→ **TASK ITEM**
Beginning with the line that has "- For grant", reproduce each remaining line of the data exactly, down to and including the last.

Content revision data
───

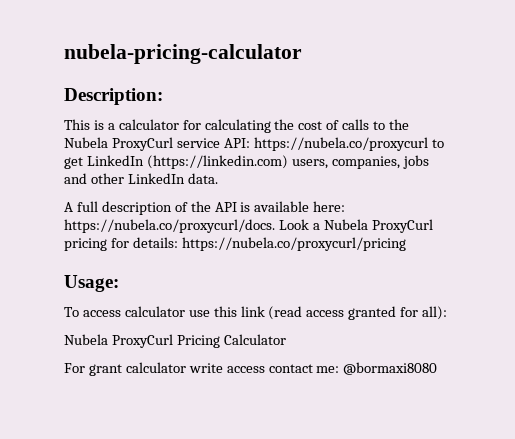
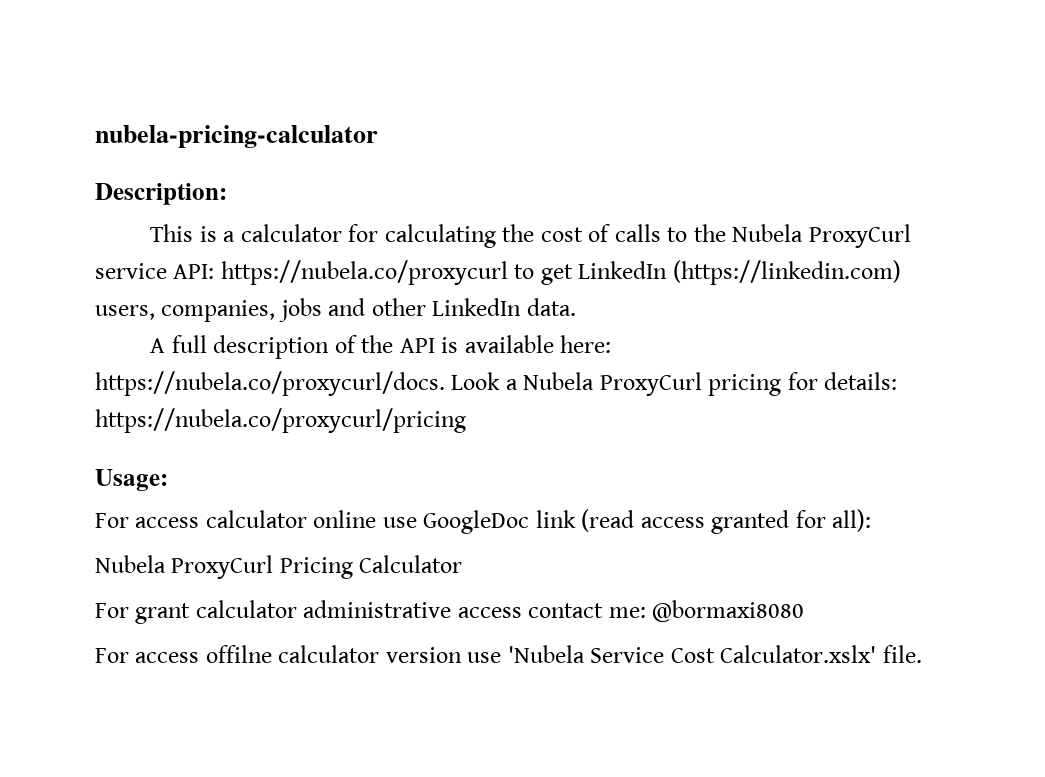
- To access calculator use this link (read access granted for all):
+ For access calculator online use GoogleDoc link (read access granted for all):
- For grant calculator write access contact me: @bormaxi8080
+ For grant calculator administrative access contact me: @bormaxi8080
+ For access offilne calculator version use 'Nubela Service Cost Calculator.xslx' file.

───

→ **RESPONSE BELOW**
- For grant calculator write access contact me: @bormaxi8080
+ For grant calculator administrative access contact me: @bormaxi8080
+ For access offilne calculator version use 'Nubela Service Cost Calculator.xslx' file.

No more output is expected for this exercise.